Moroccan police arrest 17, break up network



Some in the group have ties to Al-Qaida in Iraq.
RABAT, Morocco (AP) -- Moroccan police have dismantled a terrorist network, arresting 17 people, including two former prisoners at the U.S. base in Guantanamo, Cuba, the official MAP news agency reported Sunday. At least some of the suspects were linked to Al-Qaida in Iraq.
Brahim Benchekroun and Mohammed Mazouz -- among five Moroccans freed from Guantanamo in August 2004 -- were among the suspects.
They were arrested Nov. 11 at their homes in connection with a probe into Al-Qaida, a Moroccan security official said, among 17 implicated in the network. The official, not authorized to speak publicly, asked not to be identified by name.

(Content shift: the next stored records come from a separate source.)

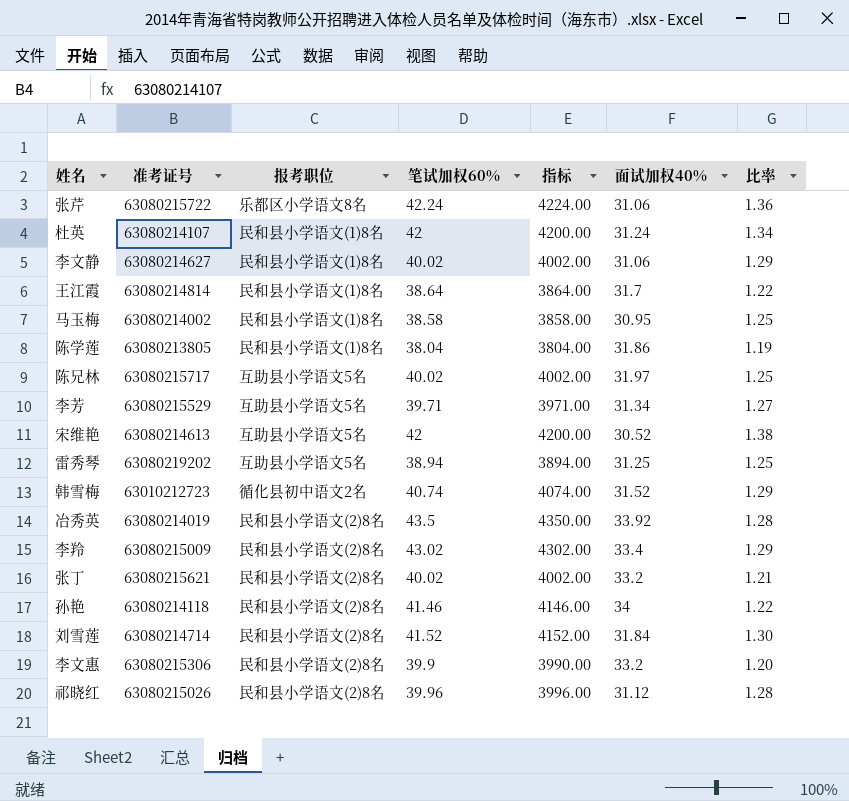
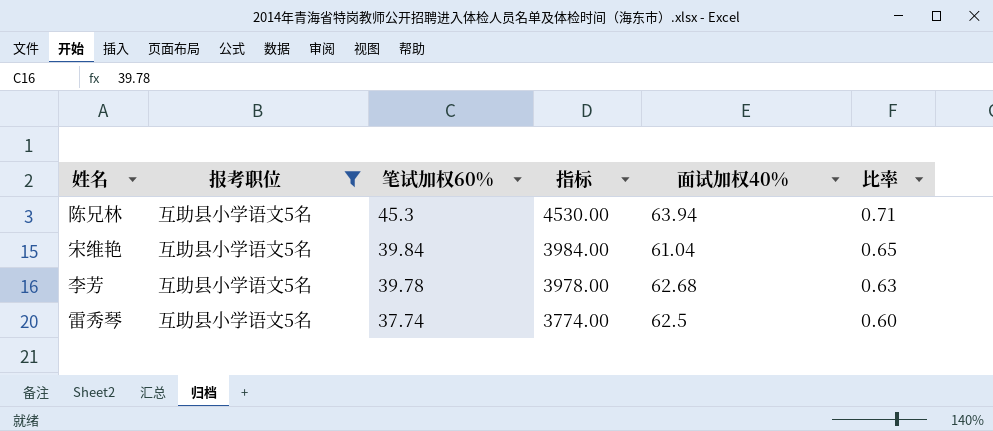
filter: none -> 报考职位 = 互助县小学语文5名
row order: none -> 笔试加权60% descending
column 准考证号 | position: 2 -> none
陈兄林 | 笔试加权60%: 40.02 -> 45.3
陈兄林 | 指标: 4002.00 -> 4530.00
陈兄林 | 面试加权40%: 31.97 -> 63.94
陈兄林 | 比率: 1.25 -> 0.71
宋维艳 | 笔试加权60%: 42 -> 39.84
宋维艳 | 指标: 4200.00 -> 3984.00
宋维艳 | 面试加权40%: 30.52 -> 61.04
宋维艳 | 比率: 1.38 -> 0.65
李芳 | 笔试加权60%: 39.71 -> 39.78
李芳 | 指标: 3971.00 -> 3978.00
李芳 | 面试加权40%: 31.34 -> 62.68
李芳 | 比率: 1.27 -> 0.63
雷秀琴 | 笔试加权60%: 38.94 -> 37.74
雷秀琴 | 指标: 3894.00 -> 3774.00
雷秀琴 | 面试加权40%: 31.25 -> 62.5
雷秀琴 | 比率: 1.25 -> 0.60

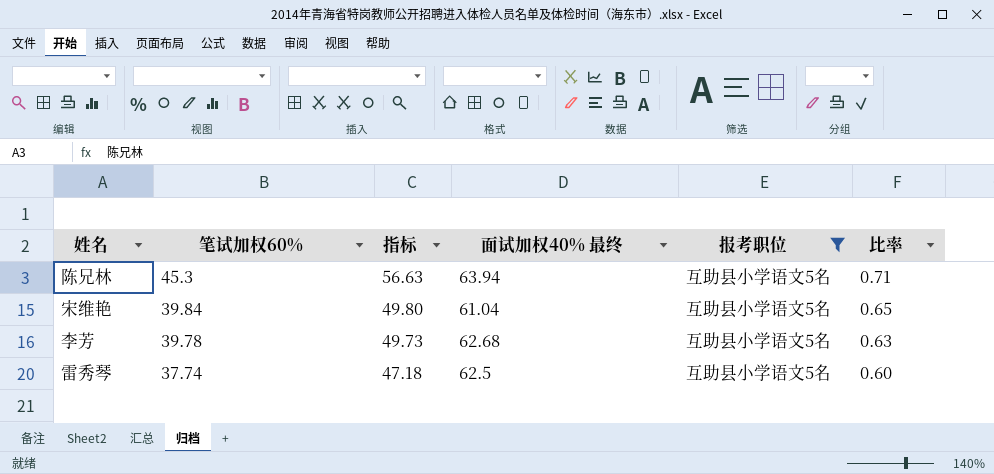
column 指标 | formula: [笔试加权60%] * 100 -> [笔试加权60%] * 1.25
column name: 面试加权40% -> 面试加权40% 最终
column 报考职位 | position: 2 -> 5

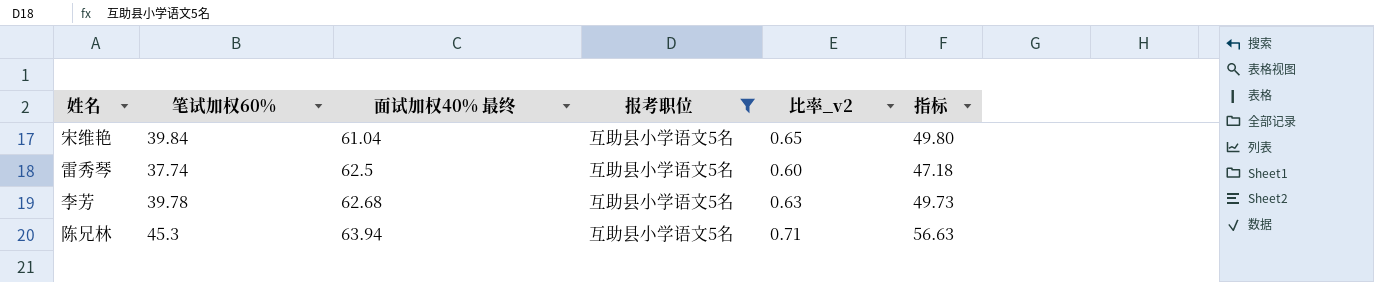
row order: 笔试加权60% descending -> 面试加权40% 最终 ascending
column name: 比率 -> 比率_v2
column 指标 | position: 3 -> 6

Information about the network, dismantled before it was fully structured, remained sketchy, and it was unclear when the other arrests were made.
Top suspects
The top two suspects, Khaled Azig and Mohamed R'ha, were recruiting extremists for their cause, MAP quoted police as saying. Members of the network had links with small groups on the Iraqi border and close ties to leading members of the Al-Qaida terror network, MAP reported.

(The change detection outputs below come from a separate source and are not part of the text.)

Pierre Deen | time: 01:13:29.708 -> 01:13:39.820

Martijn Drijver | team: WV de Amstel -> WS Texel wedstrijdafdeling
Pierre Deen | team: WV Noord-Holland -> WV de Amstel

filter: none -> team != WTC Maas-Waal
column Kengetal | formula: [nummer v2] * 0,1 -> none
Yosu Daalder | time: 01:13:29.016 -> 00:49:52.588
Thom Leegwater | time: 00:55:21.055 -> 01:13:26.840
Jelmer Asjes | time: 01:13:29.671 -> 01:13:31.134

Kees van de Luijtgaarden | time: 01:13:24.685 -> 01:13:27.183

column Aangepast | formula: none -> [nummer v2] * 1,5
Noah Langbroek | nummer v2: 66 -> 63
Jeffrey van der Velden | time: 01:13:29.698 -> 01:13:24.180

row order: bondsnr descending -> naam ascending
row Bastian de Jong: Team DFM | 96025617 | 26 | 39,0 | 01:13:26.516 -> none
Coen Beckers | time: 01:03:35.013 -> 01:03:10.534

Al-Qaida in Iraq is reportedly holding two Moroccan Embassy employees who disappeared Oct. 20 while driving to Baghdad from Jordan.
Benchekroun and Mazouz were arrested in Pakistan and Afghanistan in late 2001 and among five Moroccans accused of taking training courses in how to handle firearms and make explosives.
Released by U.S.
A suspected former body guard of Osama bin Laden, Abdellah Tabarak, was also among the five released from Guantanamo. They were given provisional freedom in Morocco after leaving U.S. custody, but all face trial in their home country.
Morocco, a U.S. ally, has been tracking Islamic extremists since bombing attacks in Casablanca in 2003 killed 45 people -- 13 of them suicide bombers. The Moroccan Islamic Combatant Group is suspected in the bombings that authorities have linked to Al-Qaida.